TASK TO CARRY OUT :: After locating the line that contains "discount: 35.40 -> none" in the material below, copy that line and each one following it, exactly, up to the last line. Pictures stay out.

[Start of section]

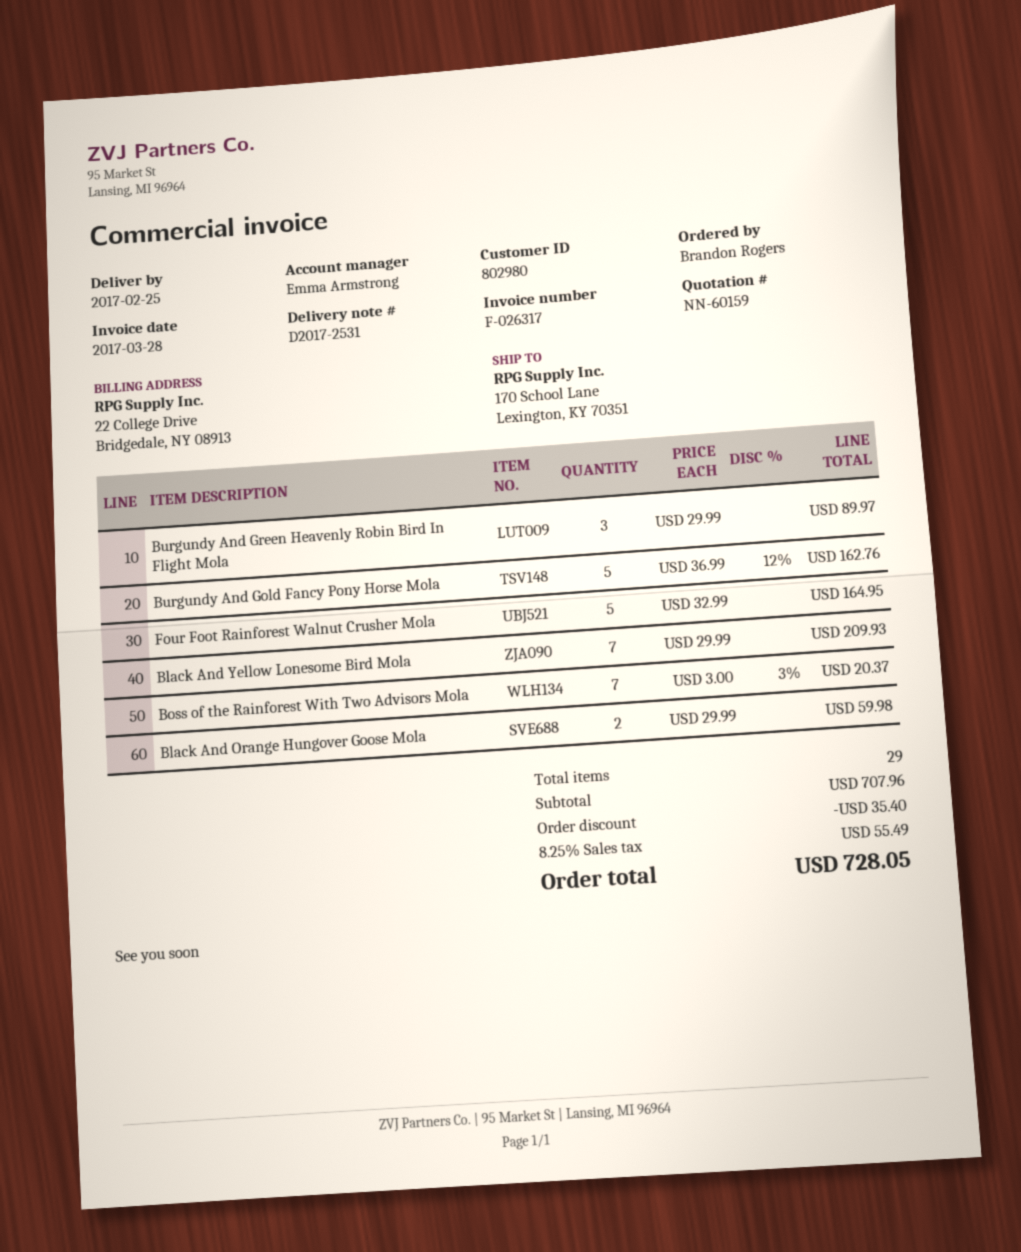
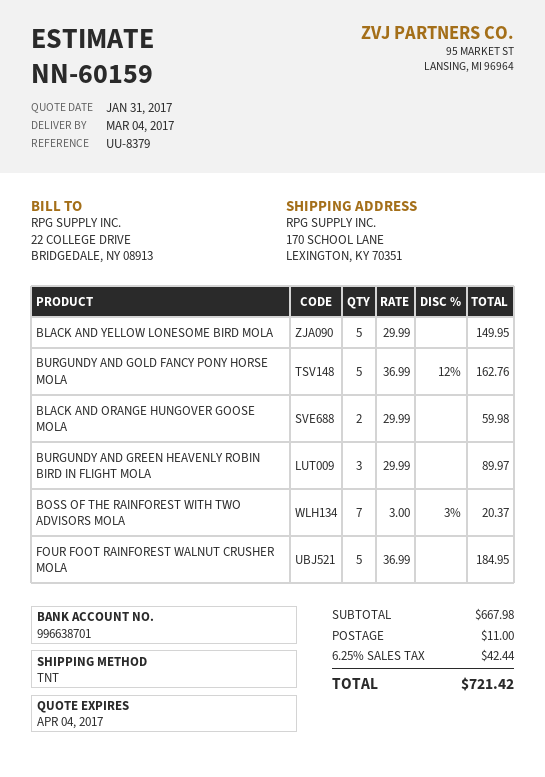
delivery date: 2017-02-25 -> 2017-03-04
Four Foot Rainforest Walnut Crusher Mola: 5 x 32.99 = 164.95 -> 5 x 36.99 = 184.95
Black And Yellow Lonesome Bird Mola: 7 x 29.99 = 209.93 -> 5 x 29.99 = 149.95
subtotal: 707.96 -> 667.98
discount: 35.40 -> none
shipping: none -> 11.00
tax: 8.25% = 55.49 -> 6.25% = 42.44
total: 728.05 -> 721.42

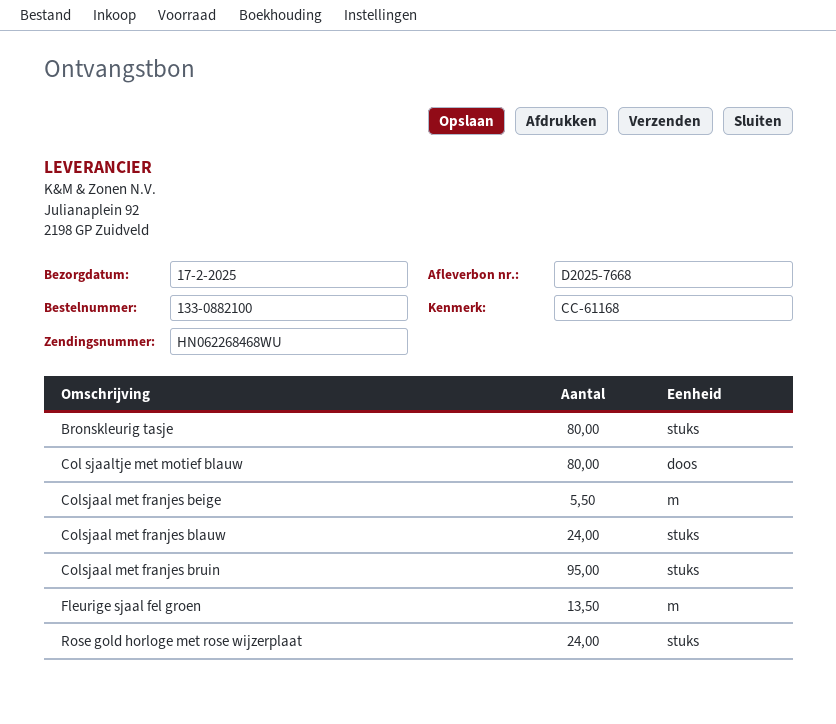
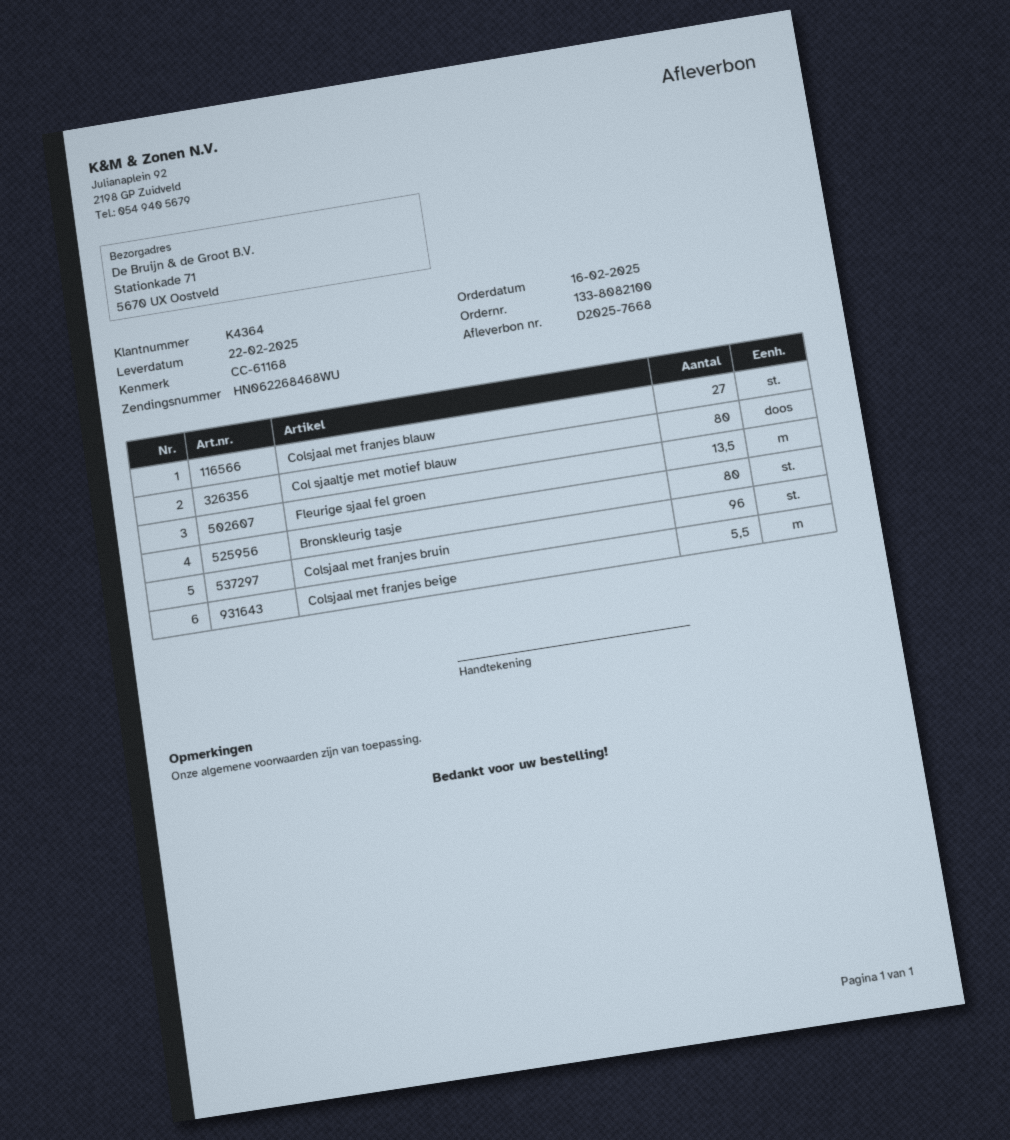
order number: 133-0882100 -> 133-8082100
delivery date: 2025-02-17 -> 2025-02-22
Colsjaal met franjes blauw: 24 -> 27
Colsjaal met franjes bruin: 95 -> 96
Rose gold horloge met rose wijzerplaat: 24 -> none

[End of section]

TASK OUTPUT ::
discount: 35.40 -> none
shipping: none -> 11.00
tax: 8.25% = 55.49 -> 6.25% = 42.44
total: 728.05 -> 721.42

order number: 133-0882100 -> 133-8082100
delivery date: 2025-02-17 -> 2025-02-22
Colsjaal met franjes blauw: 24 -> 27
Colsjaal met franjes bruin: 95 -> 96
Rose gold horloge met rose wijzerplaat: 24 -> none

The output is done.